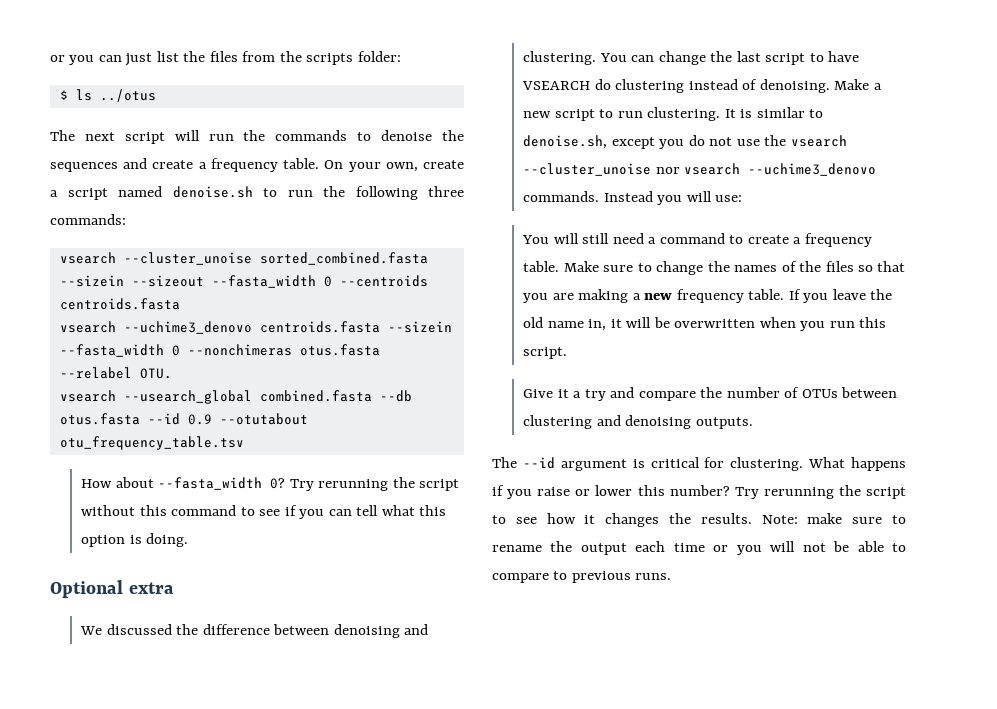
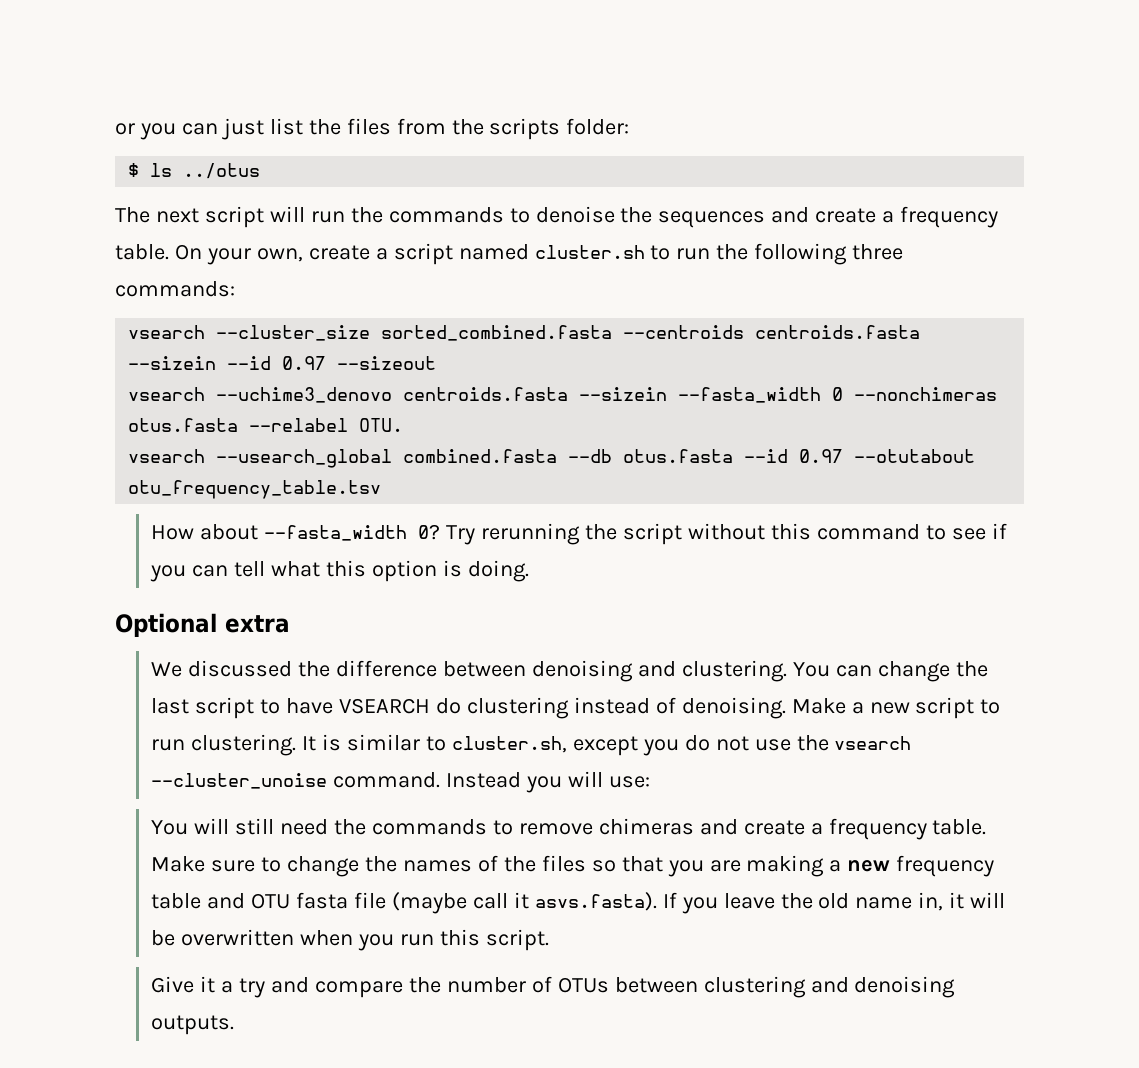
[172,186,253,198] denoise.sh -> [534,245,645,259] cluster.sh
[123,252,428,265] [59,275,428,288] [59,298,180,310] --cluster_unoise sorted_combined.fasta --sizein --sizeout --fasta_width 0 --centroids centroids.fasta -> [216,325,921,341] [128,356,437,370] --cluster_size sorted_combined.fasta --centroids centroids.fasta --sizein --id 0.97 --sizeout
[187,414,212,425] 0.9 -> [799,449,844,463] 0.97
[523,135,608,149] denoise.sh, -> [451,736,567,753] cluster.sh,
[655,163,877,176] [523,191,600,202] nor vsearch --uchime3_denovo commands. -> [333,772,441,788] command.
[648,233,744,244] a command to -> [333,818,738,835] the commands to remove chimeras and
[748,289,785,300] table. -> [151,892,657,914] table and OTU fasta file (maybe call it asvs.fasta).
[492,457,906,471] [492,485,907,499] [492,513,906,527] [492,541,906,555] [492,571,672,583] // The --id argument is critical for clustering. What happens if you raise or lower this number? Try rerunning the script to see how it changes the results. Note: make sure to rename the output each time or you will not be able to compare to previous runs. -> (235, 1025) none

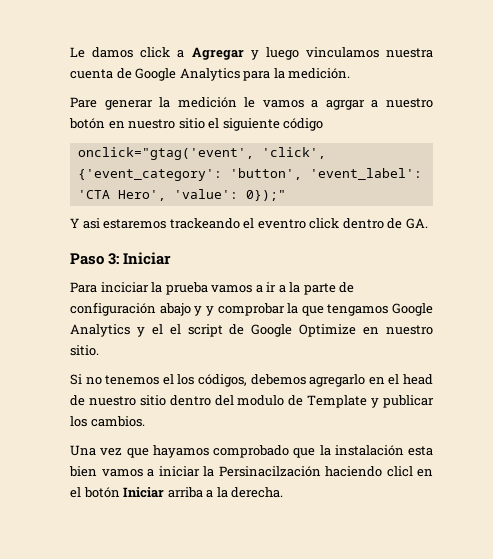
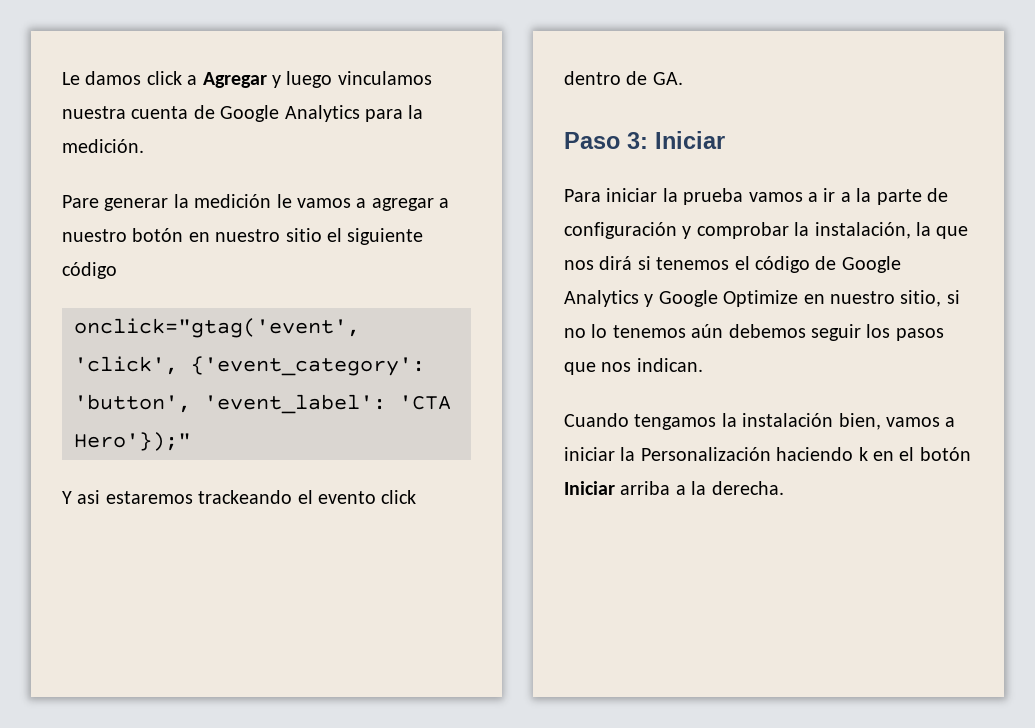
[325,100,365,110] agrgar -> [371,198,434,211] agregar
[117,189,286,201] Hero', 'value': 0});" -> [74,432,191,451] Hero'});"
[257,219,306,229] eventro -> [318,491,376,504] evento
[100,282,149,293] inciciar -> [606,188,658,202] iniciar
[159,303,203,316] abajo y -> (677, 230) none
[301,303,433,316] [70,324,433,337] [70,345,99,356] [70,374,433,387] [70,395,434,408] [70,416,145,427] [70,445,433,458] [69,466,97,477] que tengamos Google Analytics y el el script de Google Optimize en nuestro sitio. // Si no tenemos el los códigos, debemos agregarlo en el head de nuestro sitio dentro del modulo de Template y publicar los cambios. // Una vez que hayamos comprobado que la instalación esta bien -> [814,222,969,239] [564,256,901,273] [564,290,960,307] [564,324,944,341] [564,358,703,375] [564,413,881,430] instalación, la que nos dirá si tenemos el código de Google Analytics y Google Optimize en nuestro sitio, si no lo tenemos aún debemos seguir los pasos que nos indican. // Cuando tengamos la instalación bien,
[218,466,413,477] Persinacilzación haciendo clicl -> [640,447,868,461] Personalización haciendo k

WHAT TO PRODUCE -> Gather all lines with the string "denoise" from the data.

YOUR RESPONSE ->
[172,186,253,198] denoise.sh -> [534,245,645,259] cluster.sh
[523,135,608,149] denoise.sh, -> [451,736,567,753] cluster.sh,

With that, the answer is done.